Version difference data:
• • • • •

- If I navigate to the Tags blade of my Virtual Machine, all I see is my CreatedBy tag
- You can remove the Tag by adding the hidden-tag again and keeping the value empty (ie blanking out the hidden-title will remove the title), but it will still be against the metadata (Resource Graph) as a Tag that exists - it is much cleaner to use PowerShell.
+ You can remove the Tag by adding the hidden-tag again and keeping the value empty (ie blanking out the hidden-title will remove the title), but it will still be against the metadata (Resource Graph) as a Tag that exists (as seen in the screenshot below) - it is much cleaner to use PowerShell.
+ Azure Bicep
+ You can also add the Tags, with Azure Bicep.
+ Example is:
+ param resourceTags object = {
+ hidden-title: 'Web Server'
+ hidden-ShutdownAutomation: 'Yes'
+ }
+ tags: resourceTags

• • • • •

Work to complete: For each line above that includes "value", make a copy.

Solved exercise:
- You can remove the Tag by adding the hidden-tag again and keeping the value empty (ie blanking out the hidden-title will remove the title), but it will still be against the metadata (Resource Graph) as a Tag that exists - it is much cleaner to use PowerShell.
+ You can remove the Tag by adding the hidden-tag again and keeping the value empty (ie blanking out the hidden-title will remove the title), but it will still be against the metadata (Resource Graph) as a Tag that exists (as seen in the screenshot below) - it is much cleaner to use PowerShell.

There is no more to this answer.